If memory serves me correctly, not only was 'Thou shalt not kill' never included as a specific phrase in the 10 commandments but there is considerable ambiguity as to what the 10 commandments actually are.

Putting to one side for a moment the ridiculous assertion that there is a 'God' in any real sense, even the text of 'The Bible' describes a far more general set of statements from the lead character, at least 16 or 17.

Moses is (According to the bible) given the stone tablets, breaks them on the descent, is told by God to go back up to get a new copy and returns with something rather different again. Certainly nothing remotely along the lines of the commandments as are so often cited today.

The text of the Bible is in my view about as reliable as me writing out Hamlet based on my memory of 'studying' it 20 years ago in college. People who are so fond of citing scripture as truth yet who cannot even see such obvious discrepancies as the 'accepted version' of the commandments versus what is actually written in the text are quite unfathomable to me.

On the other hand the obvious logic of "don't kill people, it's bad for the species and will increase the chance someone will kill you" strikes me from a philosophical perspective as a good an argument as any against murder.

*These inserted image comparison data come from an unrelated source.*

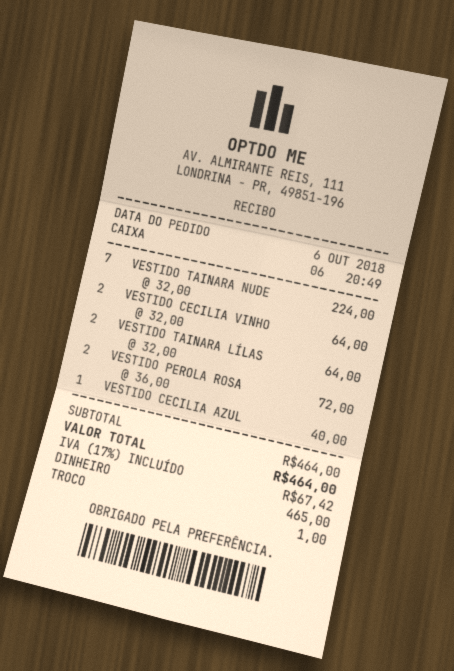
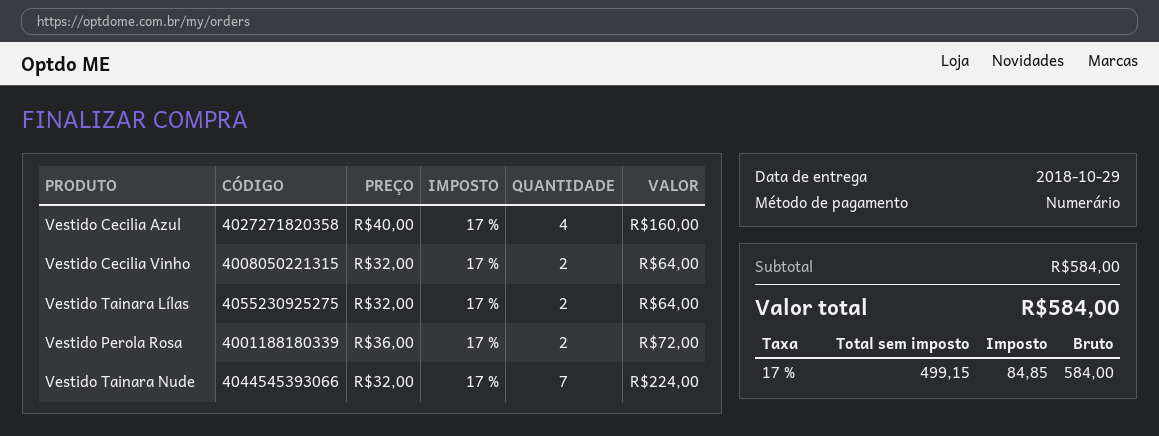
VESTIDO CECILIA AZUL: 1 x 40.00 = 40.00 -> 4 x 40.00 = 160.00
subtotal: 464.00 -> 584.00
tax: 17% = 67.42 -> 17% = 84.85
total: 464.00 -> 584.00

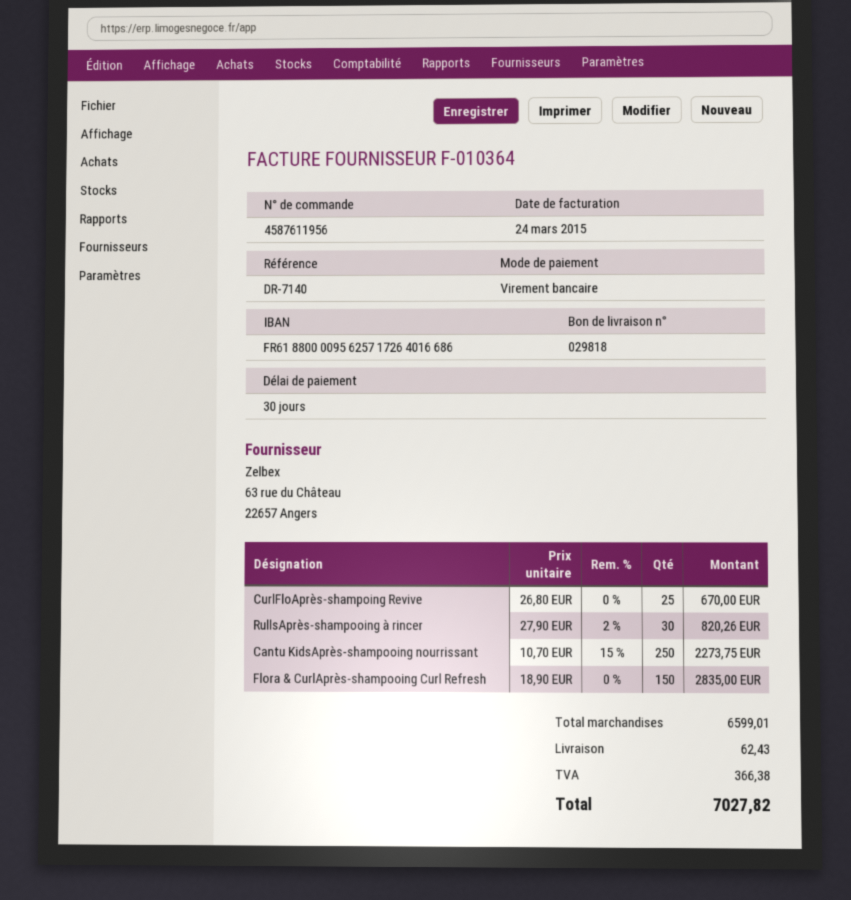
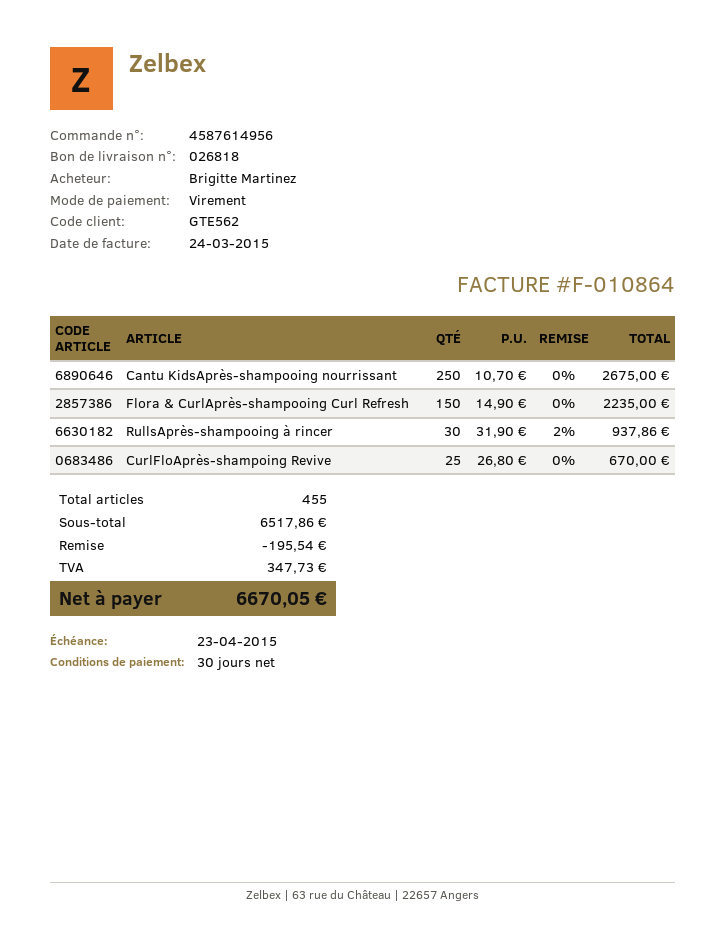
order number: 4587611956 -> 4587614956
delivery note number: 029818 -> 026818
invoice number: F-010364 -> F-010864
RullsAprès-shampooing à rincer: 30 x 27.90 - 2% = 820.26 -> 30 x 31.90 - 2% = 937.86
Cantu KidsAprès-shampooing nourrissant: 250 x 10.70 - 15% = 2273.75 -> 250 x 10.70 = 2675.00
Flora & CurlAprès-shampooing Curl Refresh: 150 x 18.90 = 2835.00 -> 150 x 14.90 = 2235.00
subtotal: 6599.01 -> 6517.86
discount: none -> 195.54
shipping: 62.43 -> none
tax: 366.38 -> 347.73
total: 7027.82 -> 6670.05

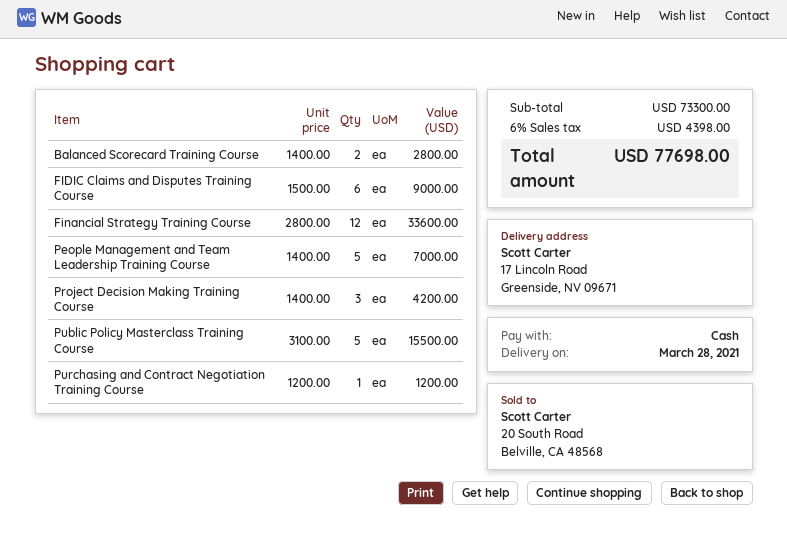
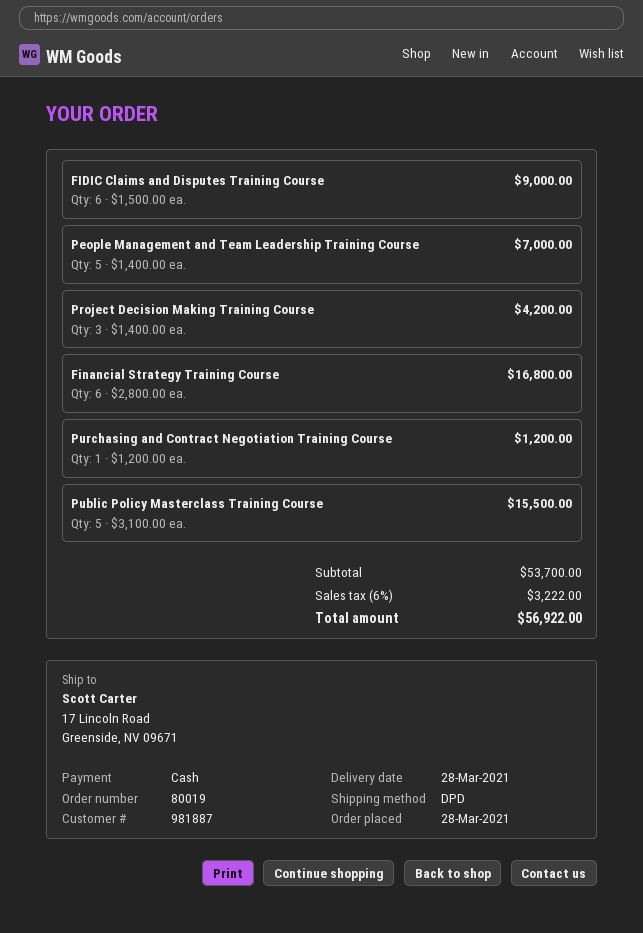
Balanced Scorecard Training Course: 2 x 1400.00 = 2800.00 -> none
Financial Strategy Training Course: 12 x 2800.00 = 33600.00 -> 6 x 2800.00 = 16800.00
subtotal: 73300.00 -> 53700.00
tax: 6% = 4398.00 -> 6% = 3222.00
total: 77698.00 -> 56922.00

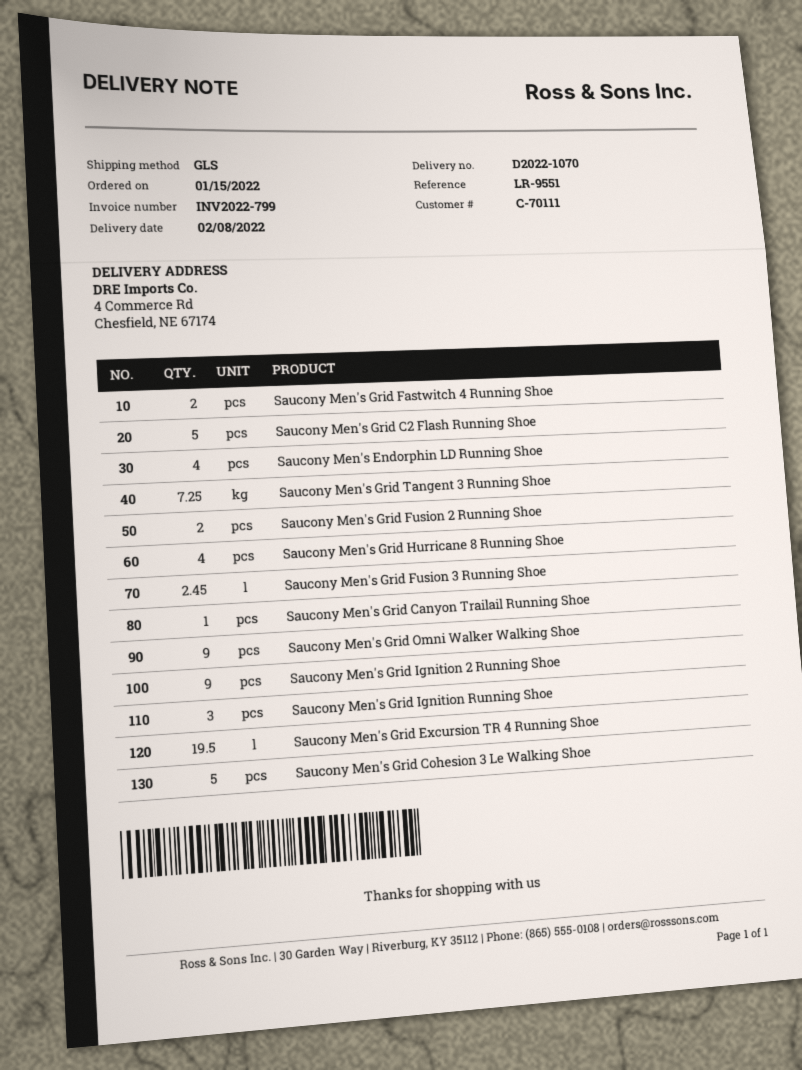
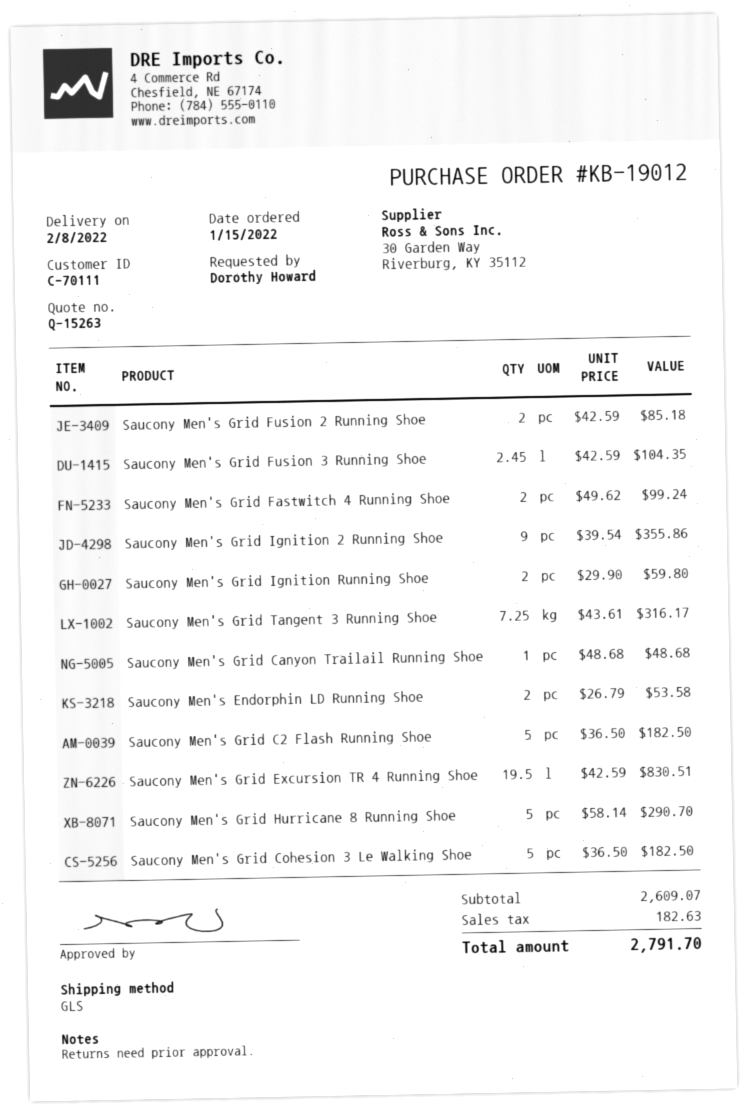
Saucony Men's Endorphin LD Running Shoe: 4 -> 2
Saucony Men's Grid Hurricane 8 Running Shoe: 4 -> 5
Saucony Men's Grid Omni Walker Walking Shoe: 9 -> none
Saucony Men's Grid Ignition Running Shoe: 3 -> 2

Oh, and 'Hello', by the way. First post.

eddy,

welcome!

:)

Eddy,

Yes, the whole Moses thing is hard core weird!

God turned his sister into a leper because she claimed her prophesies were as good as her brother's. God ordered Moses to organize a mob and stone someone to death for gathering sticks on the sabbath. When 250 community leaders challenged Moses' authority, God had them and their wives and children thrown into hell, via a pit that opened beneath their feet, and when people complained about this violence, God sent a plague which killed 15,000 of them. (Book of Numbers)

More bizarre stories of plagues and gruesome murders follow (all at God's bidding). After one slaughter Moses is angry that not all were killed and gives these instructions: "Kill every male among the little ones, and kill every woman who has known a man by sleeping with him. But all the young girls who have not known a man by sleeping with him keep alive for yourselves." (Numbers 31:1-18)

"Thou shalt not kill" meant specifically that Israelites were not to kill other Israelites. Killing heathens was perfectly in order.

(From the authoritative 'Ken's Guide to the Bible', by Ken Smith.)

The whole thing is insane. Reading the Bible, it's hard to believe that Greek science flowered in the time between the Old and New Testament. The contrast couldn't be greater.

It has to be said that dissecting the shortcomings and inconsistencies in the bible is a trivial exercise for anybody with half a brain. The real challenge is getting past the "can't see, won't see" attitude adopted by the so called faithful.

I'm rather fond of this quote (often attributed to Mark Twain, though I wasn't there to hear him say it.)

"Faith is believing what you know ain't so."

Figure out how to get past that particular kink of human nature and you're really onto something...

"It has to be said that dissecting the shortcomings and inconsistencies in the bible is a trivial exercise for anybody with half a brain."

... but of course it's quite fun to do too, I should add :-p

Sorry, meant to stick the smiley in there originally to indicate a bit of tongue in cheek!

I don't quite agree on the flowering of Greek science, yakaru.

Anything that couldn't be explained just by sitting and thinking was frowned upon. A little experimentation was OK, but you generally did that to find a phenomenon to explain, not to explain a phenomenon.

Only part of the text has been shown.